Pensions on Divorce

Published on
2 min read

Pensions are often said to be the last form of discrimination in divorce. When you are in the throes of separation, it is easy to forget about the value of your spouse’s pension but, very often, a couple’s pension savings can be just as valuable as the family home.

The immediate need to put a roof over your head can dominate your thinking and lead you to ignore the family’s pensions when sorting out a divorce settlement. This approach can leave people, and particularly women, in a weaker financial position after a divorce which could easily have been avoided if they had been given the right advice.

The complexity of pensions makes them difficult for lawyers and clients to understand. Philip Way, a partner in our family and children team, has recently been involved in writing a report by the Pension Advisory Group. A mixture of lawyers, actuaries and financial advisers worked together on the report to try to give a better understanding and consistency of approach in cases involving pensions on divorce and to reduce the number of people who unnecessarily suffer an impoverished old age following a divorce.

Philip was selected to contribute to the report because of the wealth of experience that he has in dealing with pensions on divorce. He has often come across couples where one person holds a company pension and the other person holds a personal pension.

At first glance, the two schemes may look to be of similar value but, with expert input, it can often be proven that the company pension will produce a much higher income than the personal pension and that the company pension should be shared with the other spouse.

Similarly, the value that is attached by the scheme actuary to a public sector pension such as a police pension can often be unintentionally misleading. The true value of the scheme may well be much higher but, without proper advice, one spouse may accept equity of, say, £200,000 in the family home in exchange for the other spouse retaining a pension said to be worth £200,000 but which expert evidence could have shown to be worth double that figure.

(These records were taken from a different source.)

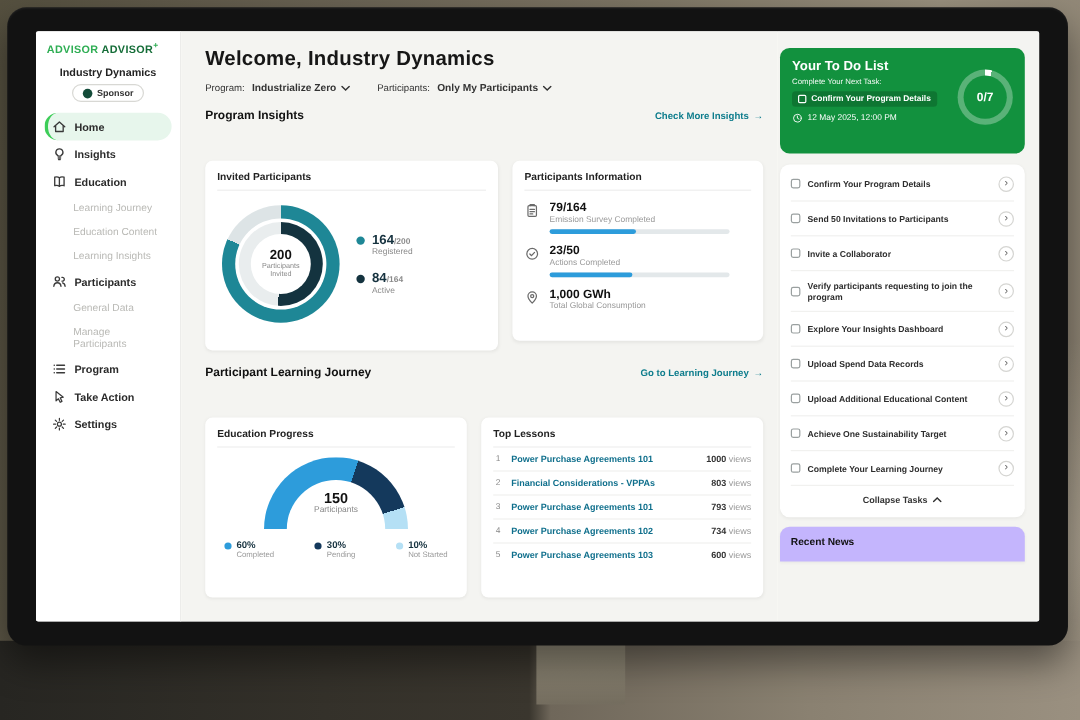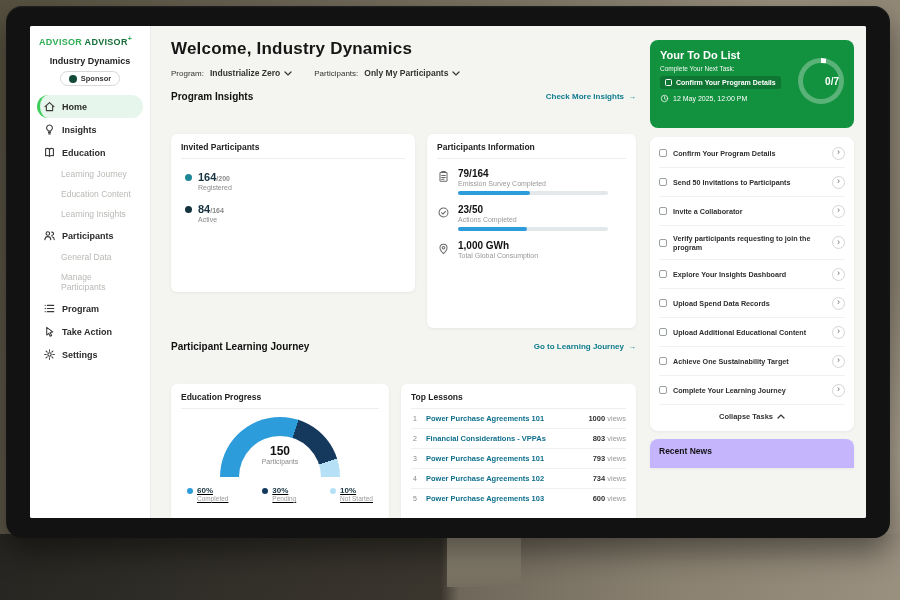--- a/index.html
+++ b/index.html
@@ -122,7 +122,7 @@
     background:conic-gradient(#ffffff 0 14deg, rgba(255,255,255,0.3) 14deg 360deg);
     display:flex; align-items:center; justify-content:center; }
   .todo-ring-inner { width:36px; height:36px; border-radius:50%; background:#12913e;
-    display:flex; align-items:center; justify-content:flex-end; font-size:10px; font-weight:bold; color:#fff; }
+    display:flex; align-items:center; justify-content:center; font-size:10px; font-weight:bold; color:#fff; }
 
   .tasks-card { background:#fff; border-radius:8px; margin-top:9px; padding:2px 9px; box-shadow:0 1px 3px rgba(0,0,0,0.05); }
   .task { display:flex; align-items:center; gap:6px; padding:7.5px 0; border-bottom:1px solid #f1f1ef; cursor:pointer; }

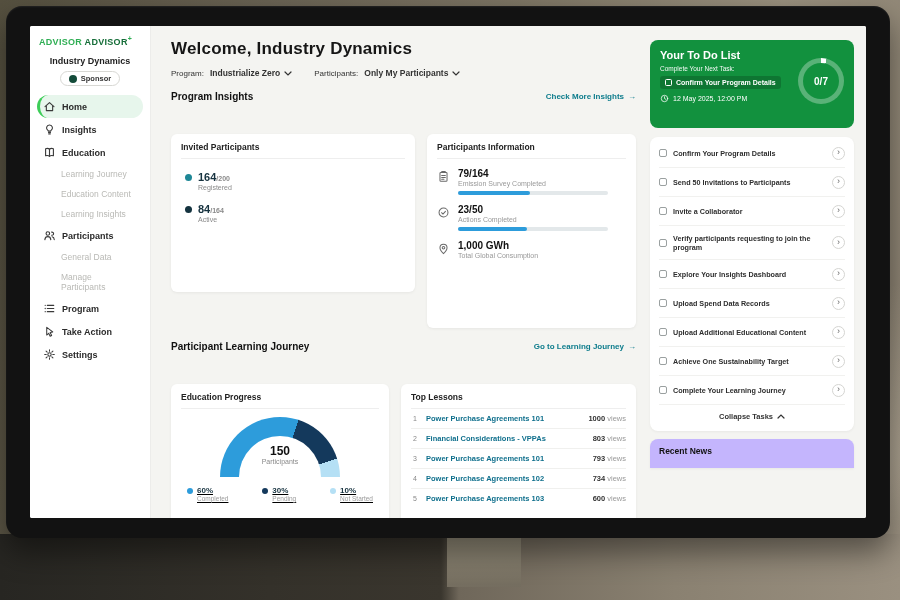--- a/index.html
+++ b/index.html
@@ -72,7 +72,7 @@
   .ileg-lab { font-size:7px; color:#8a8a8a; margin-top:1px; }
 
   
-  .card-info { flex:1; height:194px; }
+  .card-info { flex:1; height:150px; }
   .stat { display:flex; gap:8px; margin-top:9px; align-items:flex-start; }
   .stat-icon { width:13px; flex:none; margin-top:1px; }
   .stat-icon svg { width:13px; height:13px; }

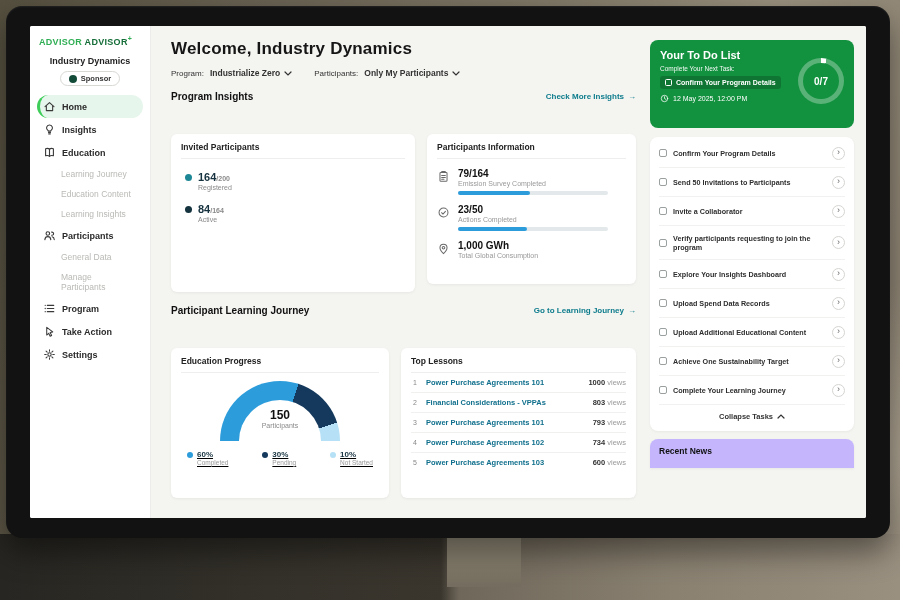--- a/index.html
+++ b/index.html
@@ -266,6 +266,15 @@
         <div class="card card-invited">
           <div class="card-title">Invited Participants</div>
           <div class="invited-body">
+            <div class="donut">
+              <div class="d1"></div>
+                <div class="d2"></div>
+                <div class="d3"></div>
+              <div class="d4">
+                <span class="cv">200</span>
+                <span class="cl">Participants Invited</span>
+              </div>
+            </div>
             <div class="ileg">
               <div class="ileg-item">
                 <span class="ileg-dot dot-teal"></span>

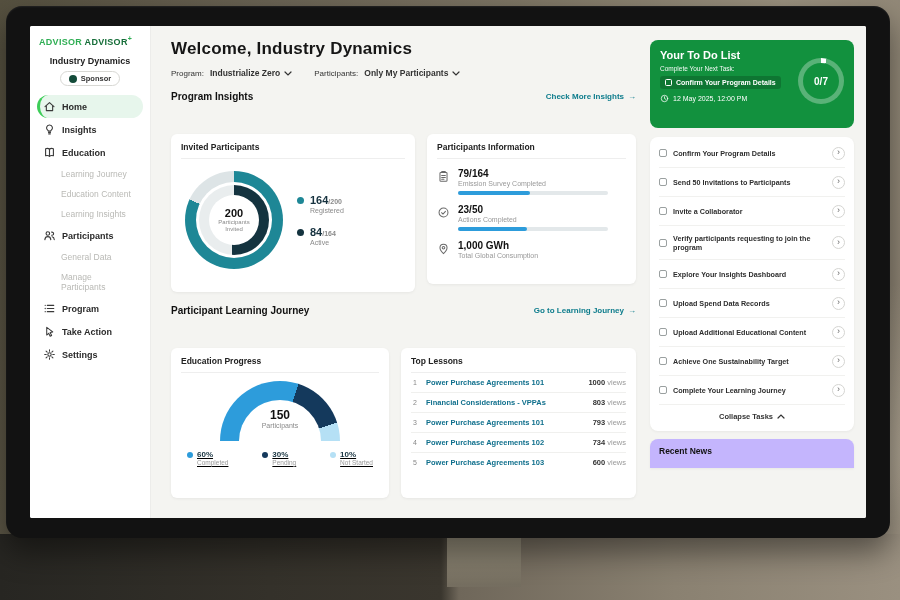--- a/index.html
+++ b/index.html
@@ -93,7 +93,7 @@
   .gauge-text .cv { font-size:12px; font-weight:bold; color:#111; }
   .gauge-text .cl { font-size:7px; color:#8a8a8a; }
   .gleg { display:flex; justify-content:space-between; margin-top:9px; padding:0 6px; }
-  .gleg-item { display:flex; gap:4px;text-decoration:underline; }
+  .gleg-item { display:flex; gap:4px; }
   .gleg-dot { width:6px; height:6px; border-radius:50%; margin-top:2px; flex:none; }
   .dot-blue { background:#2d9cdb; } .dot-dnavy { background:#14395c; } .dot-lblue { background:#b5e0f5; }
   .gleg-pct { font-size:8px; font-weight:bold; color:#16323f; }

The Pension Advisory Group report deals with the whole range of issues relating to pensions on divorce including the complex process of legally sharing pensions on divorce and tax points such as the way to maximise the benefit of lifetime allowance for the most valuable of pension schemes on divorce. Without a detailed knowledge of all these wrinkles and potential pitfalls, negotiations of divorce settlements can be unnecessarily dragged out and expensive.